* [PROVIDED DATA]
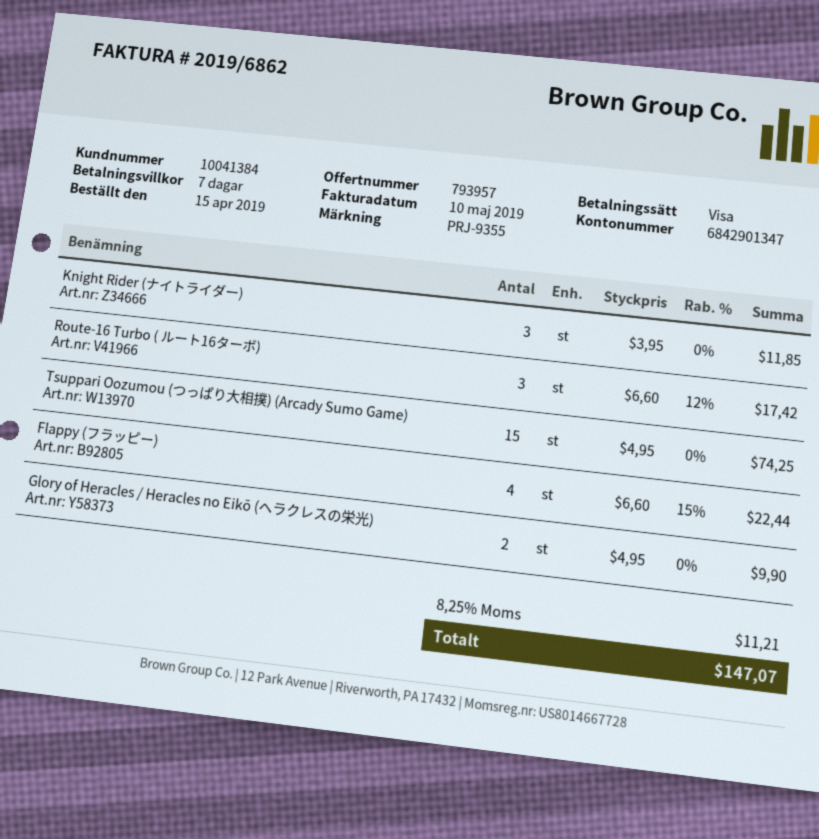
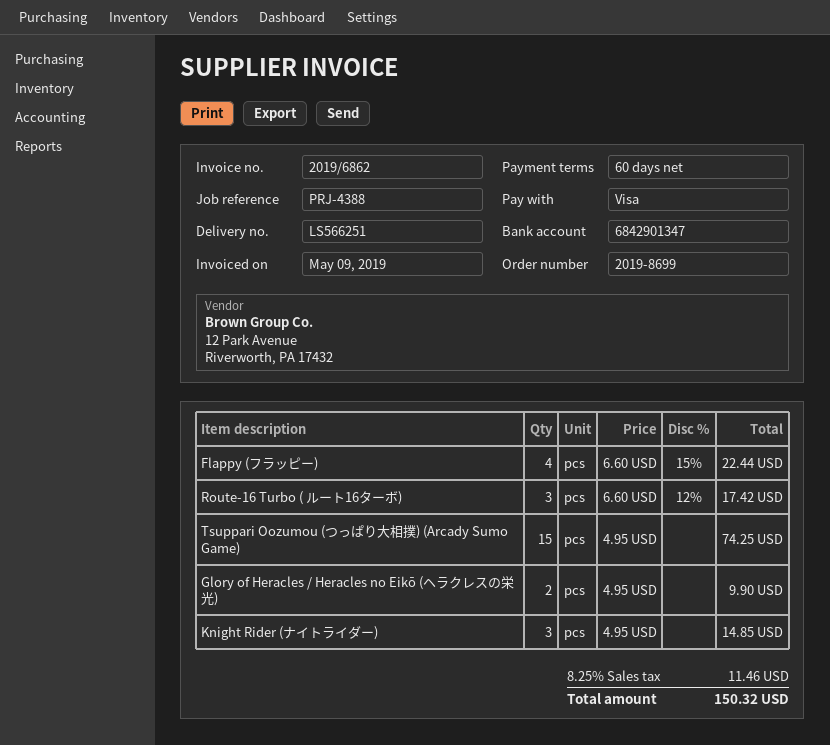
invoice date: 2019-05-10 -> 2019-05-09
payment terms: 7 days -> 60 days
reference: PRJ-9355 -> PRJ-4388
Knight Rider (ナイトライダー): 3 x 3.95 = 11.85 -> 3 x 4.95 = 14.85
tax: 8.25% = 11.21 -> 8.25% = 11.46
total: 147.07 -> 150.32

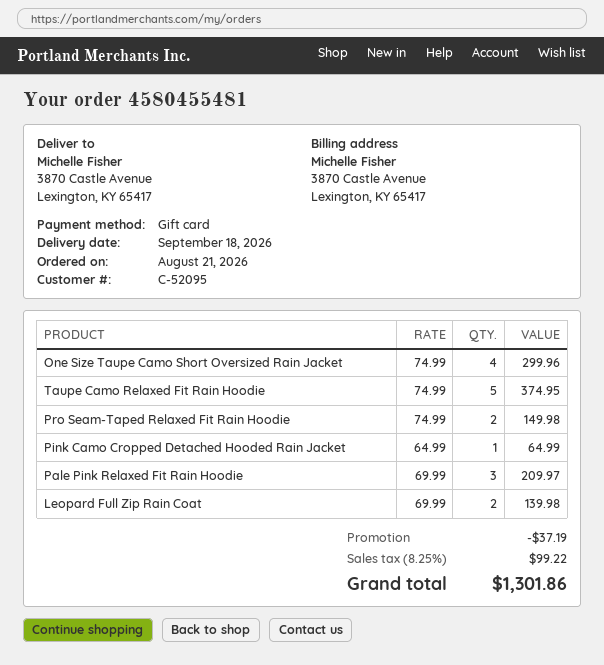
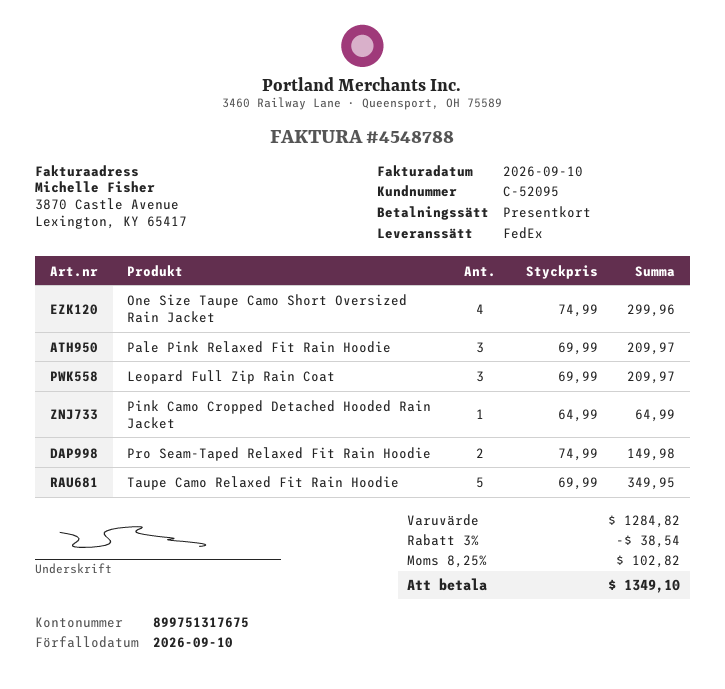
Taupe Camo Relaxed Fit Rain Hoodie: 5 x 74.99 = 374.95 -> 5 x 69.99 = 349.95
Leopard Full Zip Rain Coat: 2 x 69.99 = 139.98 -> 3 x 69.99 = 209.97
discount: 37.19 -> 38.54
tax: 8.25% = 99.22 -> 8.25% = 102.82
total: 1301.86 -> 1349.10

* [WORK REQUEST] Although the records above contain pictures, only their text is to be repeated, exactly as given.

* [SOLUTION TO THIS PROBLEM]
invoice date: 2019-05-10 -> 2019-05-09
payment terms: 7 days -> 60 days
reference: PRJ-9355 -> PRJ-4388
Knight Rider (ナイトライダー): 3 x 3.95 = 11.85 -> 3 x 4.95 = 14.85
tax: 8.25% = 11.21 -> 8.25% = 11.46
total: 147.07 -> 150.32

Taupe Camo Relaxed Fit Rain Hoodie: 5 x 74.99 = 374.95 -> 5 x 69.99 = 349.95
Leopard Full Zip Rain Coat: 2 x 69.99 = 139.98 -> 3 x 69.99 = 209.97
discount: 37.19 -> 38.54
tax: 8.25% = 99.22 -> 8.25% = 102.82
total: 1301.86 -> 1349.10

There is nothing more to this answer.